Why is it bad to check for values you don't want (eg nil values)?

I was reading an earlier post: Pipe obsession anti-pattern which recommended an article entitled Good and Bad Elixir.

I’m confused by one of the recommendations in the Good and Bad Elixir article. It says: “State what you want, not what you don’t.”

EXAMPLE GIVEN:

# Don't do...
def call_service(%{req: req}) when not is_nil(req) do
  # ...
end

# Do...
def call_service(%{req: req}) when is_binary(req) do
  # ...
end

I use guards quite a bit to ensure that the function is not being passed a nil value in error. I gracefully manage the error, sometimes sending a message to the user to try again. I don’t understand why that would be bad. The article says, “You’d prefer to raise or crash if you receive arguments that would violate your expectations.”

Could someone explain why that is the case?

1 Like

If you are expecting a string, then there is no advantage to specifying not nil instead of binary. If the function actually expects any value except nil then the first variation is not incorrect.

6 Likes

Because this is considered Defensive Programming (I didn’t fully vet that article but it has a good TL;DR). Unless nil is a meaningful value in your design, you should rewrite your code so that the function would never receive nil anyway (Parse, Don’t Validate) and if through some circumstance it did, it would be considered an “exceptional” circumstance in which case we just fail (throw an exception).
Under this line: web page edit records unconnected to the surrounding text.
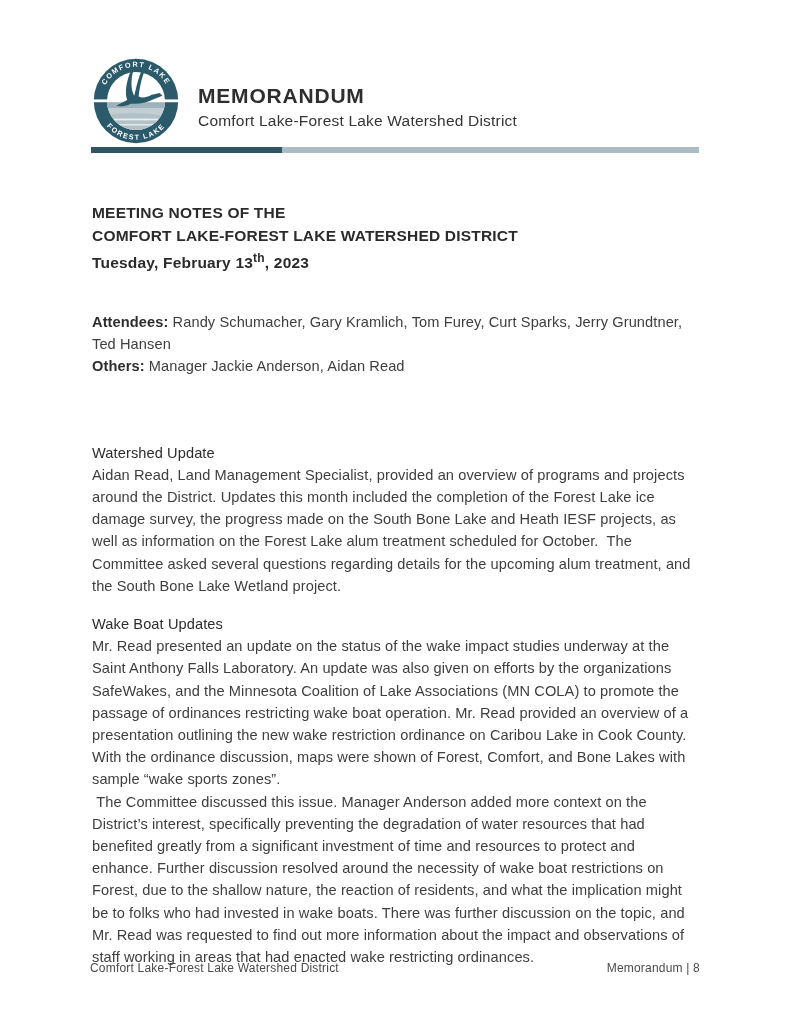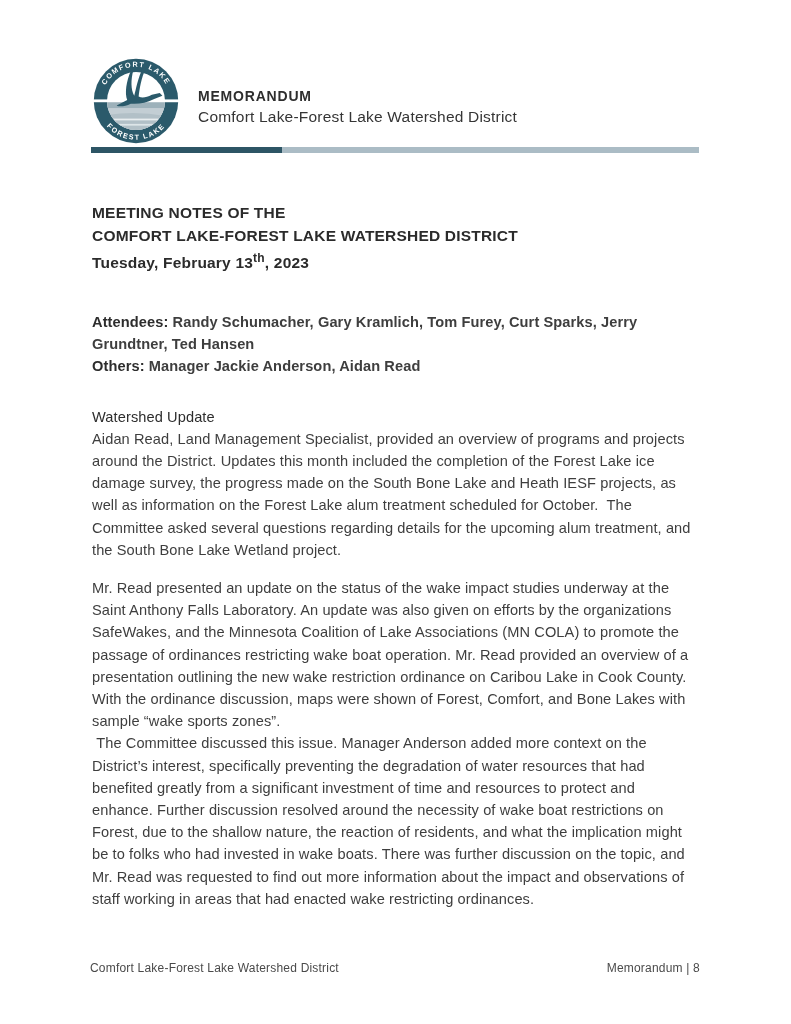--- a/index.html
+++ b/index.html
@@ -28,21 +28,21 @@
   .logo {
     width: 88px;
     height: 88px;
     flex: 0 0 auto;
   }
   .header-text {
     margin-left: 18px;
     padding-top: 12px;
   }
   .memo-title {
-    font-size: 14px;
+    font-size: 21px;
     font-weight: bold;
     letter-spacing: 0.8px;
     color: #2e2e2e;
   }
   .org-subtitle {
     font-size: 15.5px;
     color: #353535;
     margin-top: 4px;
     letter-spacing: 0.2px;
   }
@@ -78,21 +78,21 @@
     left: 92px;
     top: 311px;
     width: 607px;
     font-size: 14.6px;
     line-height: 22.2px;
     letter-spacing: 0.1px;
     color: #3e3e3e;
   }
   .content p { white-space: pre-wrap; }
   .content b { color: #2d2d2d; }
-  .attendees { margin-bottom: 28px; font-weight: bold; }
+  .attendees { margin-bottom: 64px; }
   .section-heading {
     font-weight: normal;
     color: #2d2d2d;
   }
   .section { margin-bottom: 16px; }
 
   
   .footer {
     position: absolute;
     left: 90px;
@@ -163,20 +163,21 @@
 
     <p class="attendees"><b>Attendees:</b><span> Randy Schumacher, Gary Kramlich, Tom Furey, Curt Sparks, Jerry Grundtner, Ted Hansen</span>
 <b>Others:</b><span> Manager Jackie Anderson, Aidan Read</span></p>
 
     <div class="section">
       <div class="section-heading">Watershed Update</div>
       <p>Aidan Read, Land Management Specialist, provided an overview of programs and projects around the District. Updates this month included the completion of the Forest Lake ice damage survey, the progress made on the South Bone Lake and Heath IESF projects, as well as information on the Forest Lake alum treatment scheduled for October.  The Committee asked several questions regarding details for the upcoming alum treatment, and the South Bone Lake Wetland project.</p>
     </div>
 
     <div class="section">
+      <div class="section-heading">Wake Boat Updates</div>
       <p>Mr. Read presented an update on the status of the wake impact studies underway at the Saint Anthony Falls Laboratory. An update was also given on efforts by the organizations SafeWakes, and the Minnesota Coalition of Lake Associations (MN COLA) to promote the passage of ordinances restricting wake boat operation. Mr. Read provided an overview of a presentation outlining the new wake restriction ordinance on Caribou Lake in Cook County. With the ordinance discussion, maps were shown of Forest, Comfort, and Bone Lakes with sample “wake sports zones”.</p>
       <p> The Committee discussed this issue. Manager Anderson added more context on the District’s interest, specifically preventing the degradation of water resources that had benefited greatly from a significant investment of time and resources to protect and enhance. Further discussion resolved around the necessity of wake boat restrictions on Forest, due to the shallow nature, the reaction of residents, and what the implication might be to folks who had invested in wake boats. There was further discussion on the topic, and Mr. Read was requested to find out more information about the impact and observations of staff working in areas that had enacted wake restricting ordinances.</p>
     </div>
 
   </div>
 
   <div class="footer">
     <span>Comfort Lake-Forest Lake Watershed District</span>
     <span>Memorandum | 8</span>
   </div>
You could also look at it like: Why stop at defending against nil? If you’re going to defend against one type you should theoretically be defending against every known type in your system.

6 Likes

While it is common in most languages to have a null value that leads to an exception when accidentally dereferenced, in Elixir, nil is just another atom. Checking for something not being nil would be similar to checking something not being :foo for instance. There’s just no need to.

Checking for the actual type you expect it to be is clearer to people reading your code. It also probably saves a few lines. And in general it’s often better to let it crash and recover, then trying to account for all the possible failures I believe.

2 Likes

Hmmm. I did a quick read of Parse Don’t Validate. It makes sense to try to prevent the false data from being passed in the first place. And I get what you’re all saying about it being difficult to check for every single corner case. But there is really no harm done in checking for nil or other possible failure states … right? It’s not like it impacts performance.

nil is just an atom, yes, but it is still special in that many things return it implicitly so we do end up with stray nils.

One example is that I worked on a system that took in JSON that was scraped from the internet. It was passed raw through a very long code path that at different points looked for different keys. Of course sometimes these keys would be missing so we’d get nil errors. This resulted in a bunch of “Guard against nil” commits. What we should have done is transform the unkown data into a known shape before it’s passed into the main program to ensure that all keys we expect are there.

This just becomes death by a thousand cuts. It’s the very antithesis of Erlang’s Let it Crash philosophy. Coding against “possible future states” is a general anti-pattern in any language! It leads to a bunch of unused code that can pile up quickly and cause great confusion to people reading it later on. I know I’ve pulled my hair out before wondering why what some code was doing only to figure out hours later the answer was “nothing.”

2 Likes

Relatively simply: If I do call_service(%{req: %UnexpectedThing{}}), %UnexpectedThing{} isn’t nil, but it also probably isn’t what you want. So if what you actually want is a binary, then ask for it. If literally everything is valid except nil, then do the nil check.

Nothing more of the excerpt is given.